Examine the material below. Gather every line in which the string "none" appears.

TASK INPUT ->
┌──

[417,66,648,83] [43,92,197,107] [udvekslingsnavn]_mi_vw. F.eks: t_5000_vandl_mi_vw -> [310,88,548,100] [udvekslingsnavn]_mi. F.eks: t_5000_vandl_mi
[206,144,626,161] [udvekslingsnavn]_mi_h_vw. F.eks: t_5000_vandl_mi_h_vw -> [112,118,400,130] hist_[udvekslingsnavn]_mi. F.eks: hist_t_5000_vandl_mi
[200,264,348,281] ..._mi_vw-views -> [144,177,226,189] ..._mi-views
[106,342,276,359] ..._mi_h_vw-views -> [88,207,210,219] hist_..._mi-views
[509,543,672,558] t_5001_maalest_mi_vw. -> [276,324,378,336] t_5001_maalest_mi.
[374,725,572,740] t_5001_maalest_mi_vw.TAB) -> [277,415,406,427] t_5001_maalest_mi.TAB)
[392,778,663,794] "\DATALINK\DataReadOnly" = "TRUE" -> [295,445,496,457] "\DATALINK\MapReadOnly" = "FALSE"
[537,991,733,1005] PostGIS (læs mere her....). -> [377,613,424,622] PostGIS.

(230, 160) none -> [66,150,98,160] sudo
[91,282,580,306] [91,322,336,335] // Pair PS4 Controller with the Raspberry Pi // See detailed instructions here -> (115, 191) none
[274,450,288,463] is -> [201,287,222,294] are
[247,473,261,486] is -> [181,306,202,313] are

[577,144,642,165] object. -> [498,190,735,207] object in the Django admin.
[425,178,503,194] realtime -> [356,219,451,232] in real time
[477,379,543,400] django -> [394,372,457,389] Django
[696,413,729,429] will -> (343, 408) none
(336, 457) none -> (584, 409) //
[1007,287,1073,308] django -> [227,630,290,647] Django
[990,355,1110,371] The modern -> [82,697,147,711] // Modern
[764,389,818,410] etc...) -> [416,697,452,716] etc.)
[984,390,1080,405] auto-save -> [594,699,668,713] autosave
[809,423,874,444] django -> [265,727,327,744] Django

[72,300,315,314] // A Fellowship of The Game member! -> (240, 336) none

└──

WRITTEN SOLUTION ->
(230, 160) none -> [66,150,98,160] sudo
[91,282,580,306] [91,322,336,335] // Pair PS4 Controller with the Raspberry Pi // See detailed instructions here -> (115, 191) none
[696,413,729,429] will -> (343, 408) none
(336, 457) none -> (584, 409) //
[72,300,315,314] // A Fellowship of The Game member! -> (240, 336) none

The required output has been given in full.